Acute myeloid leukemia (AML) microenvironment exhibits cellular and molecular differences among various subtypes. Here, we utilize single-cell RNA sequencing (scRNA-seq) to analyze pediatric AML bone marrow (BM) samples from diagnosis (Dx), end of induction (EOI), and relapse timepoints. Analysis of Dx, EOI scRNA-seq, and TARGET AML RNA-seq datasets reveals an AML blasts-associated 7-gene signature (CLEC11A, PRAME, AZU1, NREP, ARMH1, C1QBP, TRH), which we validate on independent datasets. The analysis reveals distinct clusters of Dx relapse- and continuous complete remission (CCR)-associated AML-blasts with differential expression of genes associated with survival.

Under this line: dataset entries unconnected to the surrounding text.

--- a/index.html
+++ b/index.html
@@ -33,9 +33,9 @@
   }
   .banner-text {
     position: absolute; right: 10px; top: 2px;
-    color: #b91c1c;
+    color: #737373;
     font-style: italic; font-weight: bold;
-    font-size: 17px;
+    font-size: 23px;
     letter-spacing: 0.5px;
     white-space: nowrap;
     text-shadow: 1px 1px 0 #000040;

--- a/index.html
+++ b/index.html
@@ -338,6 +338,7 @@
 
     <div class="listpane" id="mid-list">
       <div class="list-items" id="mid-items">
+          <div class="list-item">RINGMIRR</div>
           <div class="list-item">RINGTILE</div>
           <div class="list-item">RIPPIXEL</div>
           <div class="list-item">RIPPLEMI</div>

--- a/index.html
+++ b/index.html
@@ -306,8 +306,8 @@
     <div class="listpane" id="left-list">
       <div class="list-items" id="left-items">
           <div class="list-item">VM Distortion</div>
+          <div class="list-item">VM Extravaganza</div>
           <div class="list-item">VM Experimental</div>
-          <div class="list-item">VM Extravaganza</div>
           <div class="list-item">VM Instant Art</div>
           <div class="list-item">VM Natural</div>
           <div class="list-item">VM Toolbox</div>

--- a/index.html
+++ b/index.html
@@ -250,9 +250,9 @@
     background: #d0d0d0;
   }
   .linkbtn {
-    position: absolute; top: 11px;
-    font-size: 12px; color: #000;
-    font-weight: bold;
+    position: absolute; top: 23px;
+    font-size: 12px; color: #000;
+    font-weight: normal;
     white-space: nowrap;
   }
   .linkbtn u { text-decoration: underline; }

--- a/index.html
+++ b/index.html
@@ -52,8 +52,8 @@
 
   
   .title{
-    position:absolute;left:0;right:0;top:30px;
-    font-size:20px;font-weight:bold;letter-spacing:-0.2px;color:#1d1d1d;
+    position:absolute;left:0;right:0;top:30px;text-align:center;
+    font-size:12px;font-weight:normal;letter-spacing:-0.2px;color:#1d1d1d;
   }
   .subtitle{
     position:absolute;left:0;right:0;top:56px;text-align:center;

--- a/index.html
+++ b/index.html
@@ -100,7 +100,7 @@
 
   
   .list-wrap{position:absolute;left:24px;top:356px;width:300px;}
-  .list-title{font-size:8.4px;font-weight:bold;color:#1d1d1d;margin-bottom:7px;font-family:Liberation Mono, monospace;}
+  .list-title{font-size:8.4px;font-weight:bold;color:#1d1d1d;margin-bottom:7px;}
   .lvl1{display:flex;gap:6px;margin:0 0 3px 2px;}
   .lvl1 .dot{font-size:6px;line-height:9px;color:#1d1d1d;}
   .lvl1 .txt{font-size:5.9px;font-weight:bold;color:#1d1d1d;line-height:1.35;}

At Dx, relapse-associated samples have more exhausted T cells while CCR-associated samples have more inflammatory M1 macrophages. Post-therapy EOI residual blasts overexpress fatty acid oxidation, tumor growth, and stemness genes. Also, a post-therapy T-cell cluster associated with relapse samples exhibits downregulation of MHC Class I and T-cell regulatory genes. Altogether, this study deeply characterizes pediatric AML relapse- and CCR-associated samples to provide insights into the BM microenvironment landscape. Single-cell RNA-seq could help identify acute myeloid leukaemia (AML) patients at high risk of relapse after therapy. Here, the authors use single-cell RNA-seq from paediatric AML samples to construct a 7-gene signature that can identify malignant cells at diagnosis, which are distinctly associated with relapse or complete remission.